According to the European Centre for Disease Prevention and Control, at the height of the pandemic one person infected with COVID-19 would on average infect between two and three other people. This means the R number was 3. With measures to reduce the spread that number has reduced to between 0.7-1 in the UK. For comparison a typical influenza virus, also known as the flu virus, has an R number of 1.3. This means that the average person who has the common flu will infect 1.3 other people.
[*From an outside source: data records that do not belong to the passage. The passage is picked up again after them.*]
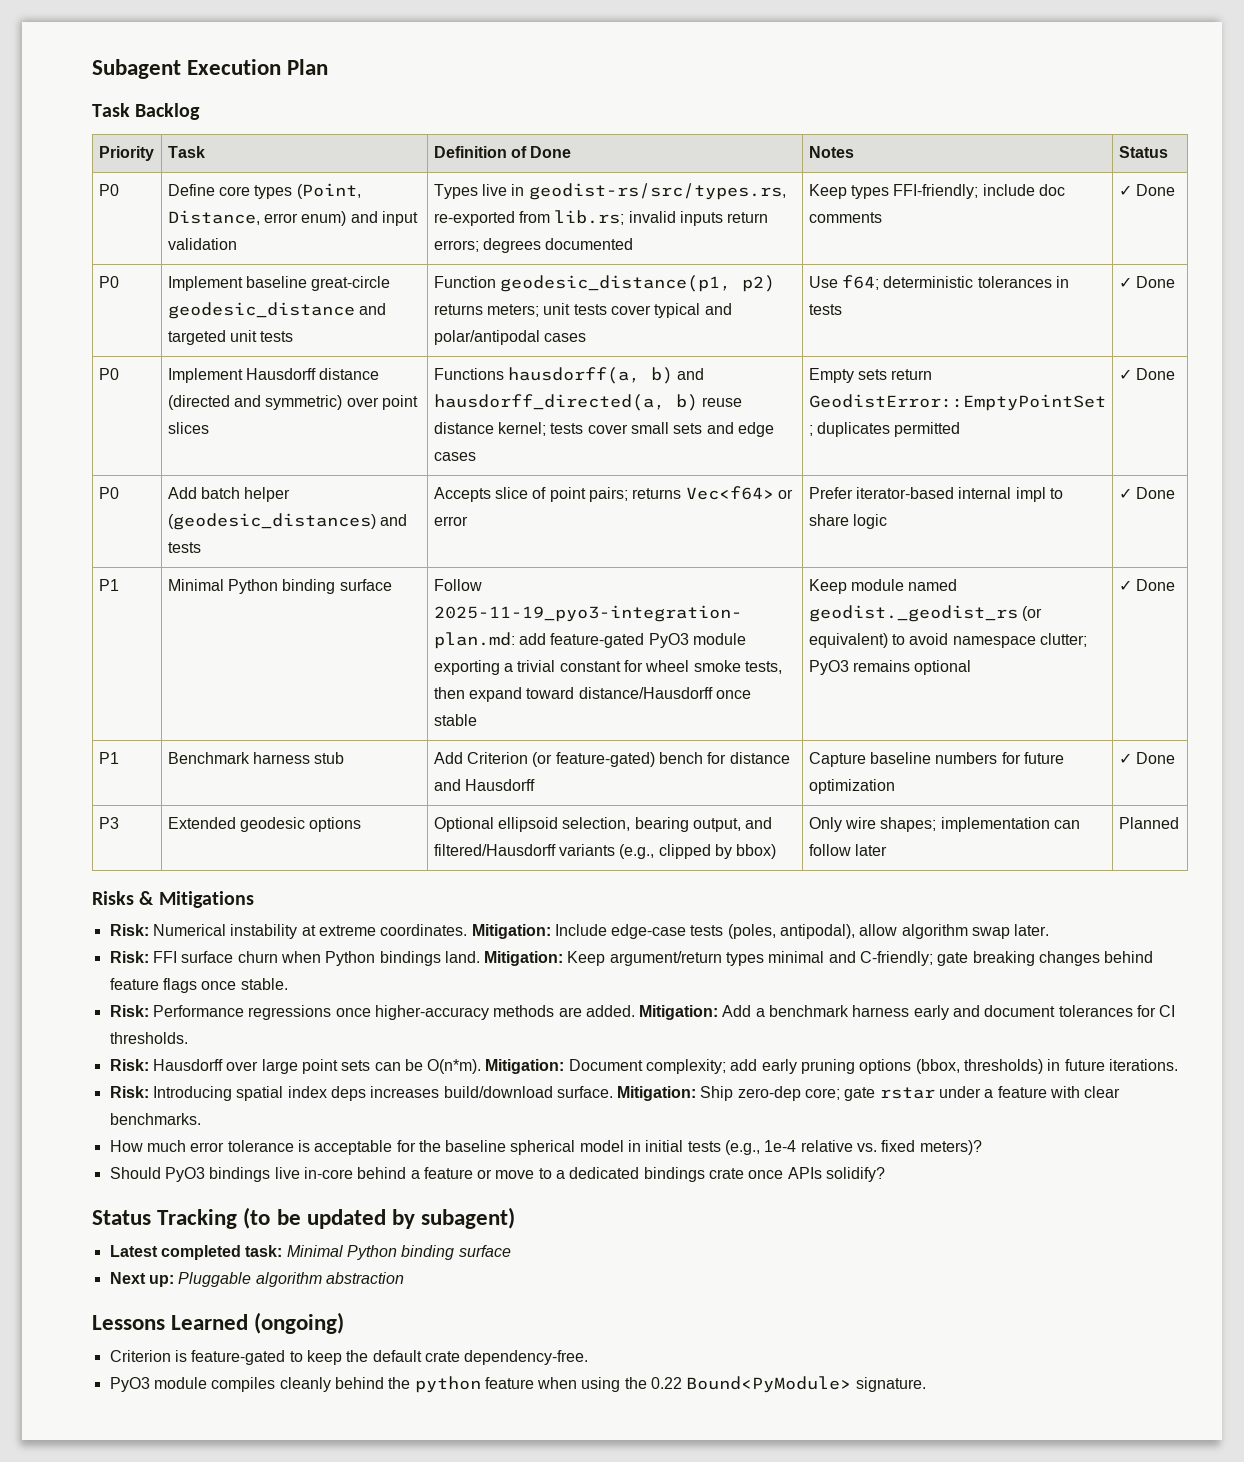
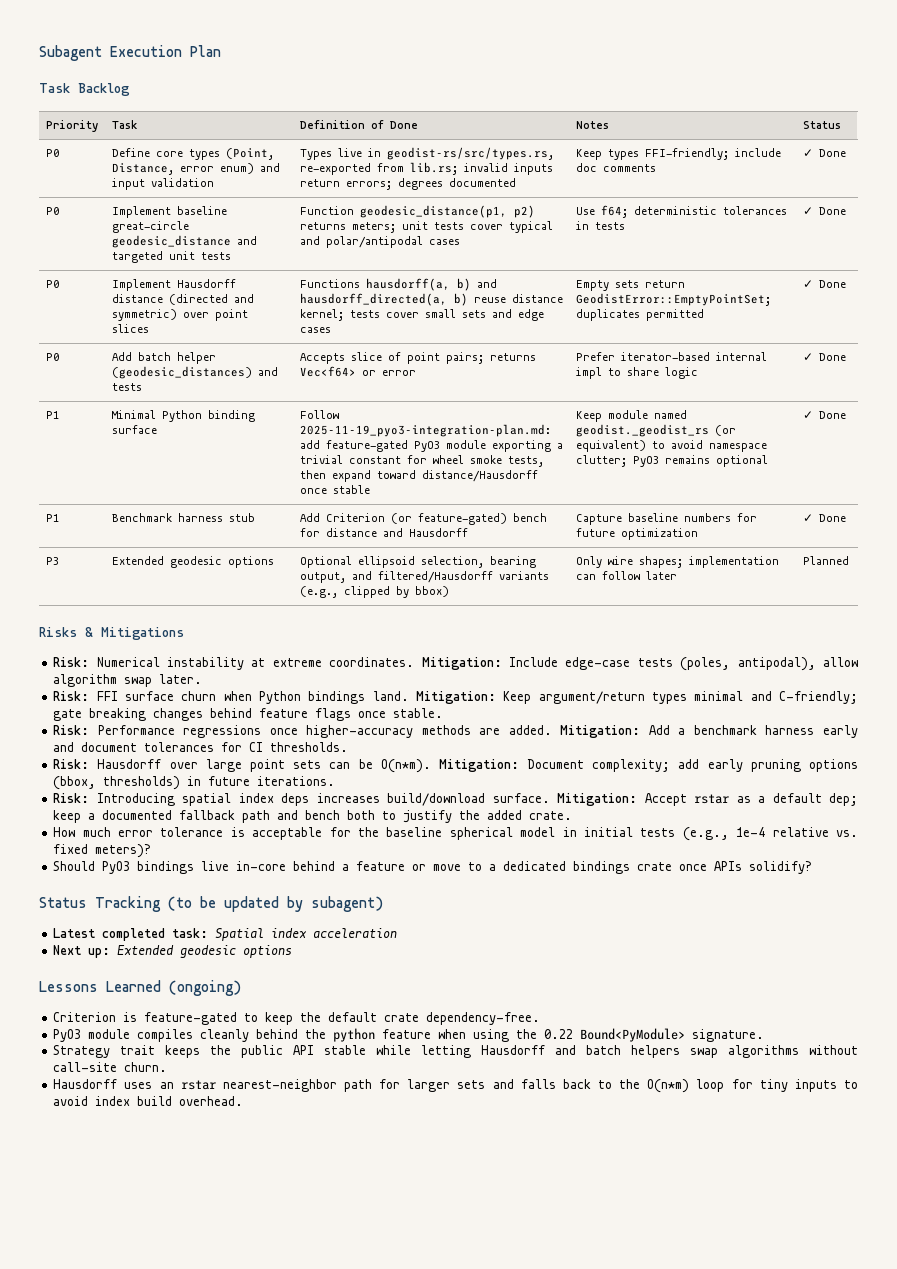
- Mitigation: Ship zero-dep core; gate rstar under a feature with clear benchmarks.
+ Mitigation: Accept rstar as a default dep; keep a documented fallback path and bench both to justify the added crate.
- Latest completed task: Minimal Python binding surface
+ Latest completed task: Spatial index acceleration
- Next up: Pluggable algorithm abstraction
+ Next up: Extended geodesic options
+ Strategy trait keeps the public API stable while letting Hausdorff and batch helpers swap algorithms without call-site churn.
+ Hausdorff uses an rstar nearest-neighbor path for larger sets and falls back to the O(n*m) loop for tiny inputs to avoid index build overhead.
A new variant of COVID-19 was identified in the United Kingdom, predominantly in the South and East of England. This variant includes a mutation in the ‘spike’ protein. Changes in this part of the spike protein may result in the virus becoming more infectious and spreading more easily between people. The UK Prime Minister, Boris Johnson, said that this new strain is up to 70% more transmissible. As this variant was only first discovered at very low levels in September 2020, there is limited reliable data available. If we look at data from the UK government on the number of daily positive COVID-19 cases from September 2020 until mid-December 2020, you can see that daily cases have increased significantly. This new variant is partly responsible for this increase. One could argue that safety should be prioritized to stop this new strain of COVID-19 spreading throughout the UK and the rest of the world.
What about medicines? Can’t they be used to reduce the transmission rate? There are no medications to prevent people from catching COVID-19. Vaccines have been developed, but it will take a long time to effectively vaccinate an entire population. Therefore, it can be argued that non-pharmacological methods should be employed to stop the spread of the virus. This includes options such as strict hygiene measures, isolating positive cases and their contacts, physical distancing and lockdowns with bans on public gatherings and travel, and the closure of businesses and schools.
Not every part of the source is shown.